- **Data extract**:

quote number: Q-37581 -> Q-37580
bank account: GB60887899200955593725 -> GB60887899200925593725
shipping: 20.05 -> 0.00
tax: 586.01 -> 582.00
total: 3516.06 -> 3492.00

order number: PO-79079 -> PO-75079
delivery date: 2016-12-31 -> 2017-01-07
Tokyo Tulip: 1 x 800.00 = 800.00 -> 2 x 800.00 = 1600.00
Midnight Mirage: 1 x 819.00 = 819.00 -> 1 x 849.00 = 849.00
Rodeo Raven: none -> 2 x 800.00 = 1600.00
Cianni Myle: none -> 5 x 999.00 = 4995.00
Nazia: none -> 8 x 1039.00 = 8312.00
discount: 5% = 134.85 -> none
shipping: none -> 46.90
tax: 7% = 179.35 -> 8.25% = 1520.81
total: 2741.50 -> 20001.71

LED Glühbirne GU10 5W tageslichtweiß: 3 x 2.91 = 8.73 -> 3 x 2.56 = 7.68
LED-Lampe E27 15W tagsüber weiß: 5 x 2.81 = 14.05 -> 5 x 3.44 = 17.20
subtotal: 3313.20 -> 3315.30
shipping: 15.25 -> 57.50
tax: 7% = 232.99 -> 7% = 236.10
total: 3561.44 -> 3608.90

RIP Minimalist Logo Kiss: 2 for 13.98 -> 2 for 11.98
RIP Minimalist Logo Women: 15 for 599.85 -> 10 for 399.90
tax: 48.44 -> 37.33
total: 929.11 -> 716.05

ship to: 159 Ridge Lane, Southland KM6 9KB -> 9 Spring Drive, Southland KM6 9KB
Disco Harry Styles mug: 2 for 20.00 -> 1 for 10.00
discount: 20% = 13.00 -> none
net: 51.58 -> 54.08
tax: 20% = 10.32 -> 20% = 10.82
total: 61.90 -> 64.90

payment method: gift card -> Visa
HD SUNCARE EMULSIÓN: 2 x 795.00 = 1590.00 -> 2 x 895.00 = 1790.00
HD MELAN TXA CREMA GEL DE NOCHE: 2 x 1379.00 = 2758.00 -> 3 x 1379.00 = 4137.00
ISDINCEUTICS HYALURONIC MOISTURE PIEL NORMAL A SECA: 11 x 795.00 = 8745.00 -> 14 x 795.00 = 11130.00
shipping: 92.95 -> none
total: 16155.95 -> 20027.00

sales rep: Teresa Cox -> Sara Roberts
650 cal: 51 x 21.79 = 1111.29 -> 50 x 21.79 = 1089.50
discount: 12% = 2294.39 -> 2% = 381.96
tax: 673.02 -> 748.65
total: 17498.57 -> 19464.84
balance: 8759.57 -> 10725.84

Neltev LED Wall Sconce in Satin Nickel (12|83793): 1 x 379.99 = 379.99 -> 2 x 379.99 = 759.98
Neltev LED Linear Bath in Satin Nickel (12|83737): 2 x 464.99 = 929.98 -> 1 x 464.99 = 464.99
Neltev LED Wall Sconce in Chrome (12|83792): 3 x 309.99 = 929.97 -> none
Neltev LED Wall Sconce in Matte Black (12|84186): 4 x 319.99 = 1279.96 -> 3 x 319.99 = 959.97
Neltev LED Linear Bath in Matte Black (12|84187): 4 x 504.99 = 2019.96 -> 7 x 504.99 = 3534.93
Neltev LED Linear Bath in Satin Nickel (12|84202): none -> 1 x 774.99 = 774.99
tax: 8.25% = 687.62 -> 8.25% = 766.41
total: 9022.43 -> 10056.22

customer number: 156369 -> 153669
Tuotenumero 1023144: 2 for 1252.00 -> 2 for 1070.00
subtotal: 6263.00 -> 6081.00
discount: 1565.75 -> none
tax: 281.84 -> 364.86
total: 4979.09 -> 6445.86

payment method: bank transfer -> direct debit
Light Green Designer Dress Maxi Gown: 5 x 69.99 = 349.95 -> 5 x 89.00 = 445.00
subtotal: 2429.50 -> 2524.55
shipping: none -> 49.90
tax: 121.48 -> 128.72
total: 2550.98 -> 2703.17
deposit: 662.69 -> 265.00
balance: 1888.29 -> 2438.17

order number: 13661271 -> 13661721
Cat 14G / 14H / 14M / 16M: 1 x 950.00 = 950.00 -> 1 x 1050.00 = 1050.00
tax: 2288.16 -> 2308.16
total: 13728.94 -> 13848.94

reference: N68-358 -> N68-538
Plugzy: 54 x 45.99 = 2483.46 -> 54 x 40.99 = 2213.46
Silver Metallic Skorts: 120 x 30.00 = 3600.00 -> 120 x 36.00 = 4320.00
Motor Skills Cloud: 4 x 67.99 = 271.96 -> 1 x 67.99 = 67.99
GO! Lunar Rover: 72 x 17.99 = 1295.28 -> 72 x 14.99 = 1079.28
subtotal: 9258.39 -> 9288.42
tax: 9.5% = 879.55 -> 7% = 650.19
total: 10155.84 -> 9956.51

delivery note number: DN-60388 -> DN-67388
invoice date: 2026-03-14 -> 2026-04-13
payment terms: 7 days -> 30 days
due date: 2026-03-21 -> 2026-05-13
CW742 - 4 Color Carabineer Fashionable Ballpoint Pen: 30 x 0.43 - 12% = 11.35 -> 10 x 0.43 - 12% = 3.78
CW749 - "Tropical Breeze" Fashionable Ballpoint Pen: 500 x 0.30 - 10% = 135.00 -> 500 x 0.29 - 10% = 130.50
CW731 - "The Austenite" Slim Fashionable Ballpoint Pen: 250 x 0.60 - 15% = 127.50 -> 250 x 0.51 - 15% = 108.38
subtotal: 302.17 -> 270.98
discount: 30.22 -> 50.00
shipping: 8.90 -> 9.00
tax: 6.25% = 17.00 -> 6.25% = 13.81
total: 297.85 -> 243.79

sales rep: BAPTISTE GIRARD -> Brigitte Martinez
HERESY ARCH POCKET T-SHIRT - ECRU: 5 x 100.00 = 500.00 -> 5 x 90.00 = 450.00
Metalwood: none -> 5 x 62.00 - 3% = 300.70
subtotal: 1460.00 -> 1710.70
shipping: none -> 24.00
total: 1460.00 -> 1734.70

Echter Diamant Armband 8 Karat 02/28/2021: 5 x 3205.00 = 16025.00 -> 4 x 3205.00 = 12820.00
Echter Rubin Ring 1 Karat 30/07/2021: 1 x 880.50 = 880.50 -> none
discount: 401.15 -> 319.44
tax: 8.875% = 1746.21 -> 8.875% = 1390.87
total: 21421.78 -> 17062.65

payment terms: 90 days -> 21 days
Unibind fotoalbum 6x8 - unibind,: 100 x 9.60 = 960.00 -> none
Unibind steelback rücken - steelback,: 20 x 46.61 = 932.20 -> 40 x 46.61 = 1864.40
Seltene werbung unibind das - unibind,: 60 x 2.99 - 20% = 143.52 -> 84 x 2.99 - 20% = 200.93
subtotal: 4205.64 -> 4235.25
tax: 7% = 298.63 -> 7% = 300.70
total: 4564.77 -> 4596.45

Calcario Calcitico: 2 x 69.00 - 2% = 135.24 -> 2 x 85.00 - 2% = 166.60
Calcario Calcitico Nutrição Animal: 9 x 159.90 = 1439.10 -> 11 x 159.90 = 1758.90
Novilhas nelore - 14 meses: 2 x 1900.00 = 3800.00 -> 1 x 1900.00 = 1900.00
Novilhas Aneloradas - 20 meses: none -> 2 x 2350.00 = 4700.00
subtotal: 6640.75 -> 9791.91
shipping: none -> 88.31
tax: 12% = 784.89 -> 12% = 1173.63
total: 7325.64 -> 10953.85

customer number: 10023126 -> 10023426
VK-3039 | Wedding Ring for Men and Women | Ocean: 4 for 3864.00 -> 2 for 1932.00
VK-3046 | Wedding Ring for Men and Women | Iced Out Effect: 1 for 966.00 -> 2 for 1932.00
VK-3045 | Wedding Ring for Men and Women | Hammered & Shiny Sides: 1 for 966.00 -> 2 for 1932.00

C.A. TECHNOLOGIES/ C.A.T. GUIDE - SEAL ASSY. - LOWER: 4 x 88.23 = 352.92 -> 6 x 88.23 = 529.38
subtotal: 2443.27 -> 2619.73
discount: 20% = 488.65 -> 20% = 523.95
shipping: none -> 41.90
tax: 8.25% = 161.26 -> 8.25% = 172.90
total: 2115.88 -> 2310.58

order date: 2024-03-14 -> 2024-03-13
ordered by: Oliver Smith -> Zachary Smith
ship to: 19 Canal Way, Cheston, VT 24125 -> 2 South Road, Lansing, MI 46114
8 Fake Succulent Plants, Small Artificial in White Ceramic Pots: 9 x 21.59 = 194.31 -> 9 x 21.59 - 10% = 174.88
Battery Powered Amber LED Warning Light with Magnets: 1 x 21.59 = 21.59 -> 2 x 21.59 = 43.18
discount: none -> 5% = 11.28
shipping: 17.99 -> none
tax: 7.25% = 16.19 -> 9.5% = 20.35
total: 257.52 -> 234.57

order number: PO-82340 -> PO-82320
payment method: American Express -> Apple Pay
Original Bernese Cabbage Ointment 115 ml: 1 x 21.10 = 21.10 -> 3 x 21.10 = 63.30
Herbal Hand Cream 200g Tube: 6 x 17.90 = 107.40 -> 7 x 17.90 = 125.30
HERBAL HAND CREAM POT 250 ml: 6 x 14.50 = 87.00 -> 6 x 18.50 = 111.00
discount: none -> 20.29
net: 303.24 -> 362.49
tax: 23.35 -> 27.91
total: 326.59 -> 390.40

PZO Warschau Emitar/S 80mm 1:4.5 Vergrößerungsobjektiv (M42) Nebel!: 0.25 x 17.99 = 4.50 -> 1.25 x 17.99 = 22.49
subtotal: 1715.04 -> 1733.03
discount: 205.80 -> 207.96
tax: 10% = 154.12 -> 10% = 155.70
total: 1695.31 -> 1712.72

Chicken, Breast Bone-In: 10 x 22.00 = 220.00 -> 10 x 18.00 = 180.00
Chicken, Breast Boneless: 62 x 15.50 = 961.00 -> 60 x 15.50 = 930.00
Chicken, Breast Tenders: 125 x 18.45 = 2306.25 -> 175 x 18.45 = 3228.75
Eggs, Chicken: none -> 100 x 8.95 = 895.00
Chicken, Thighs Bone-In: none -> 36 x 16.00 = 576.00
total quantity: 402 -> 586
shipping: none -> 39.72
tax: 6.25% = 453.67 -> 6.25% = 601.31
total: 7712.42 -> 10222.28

- **Exercise directions**: Transcribe the records above from the line holding "subtotal: 1460.00 -> 1710.70" down to the line holding "tax: 8.875% = 1746.21 -> 8.875% = 1390.87", inclusive, without adding anything.

- **Task answer**:
subtotal: 1460.00 -> 1710.70
shipping: none -> 24.00
total: 1460.00 -> 1734.70

Echter Diamant Armband 8 Karat 02/28/2021: 5 x 3205.00 = 16025.00 -> 4 x 3205.00 = 12820.00
Echter Rubin Ring 1 Karat 30/07/2021: 1 x 880.50 = 880.50 -> none
discount: 401.15 -> 319.44
tax: 8.875% = 1746.21 -> 8.875% = 1390.87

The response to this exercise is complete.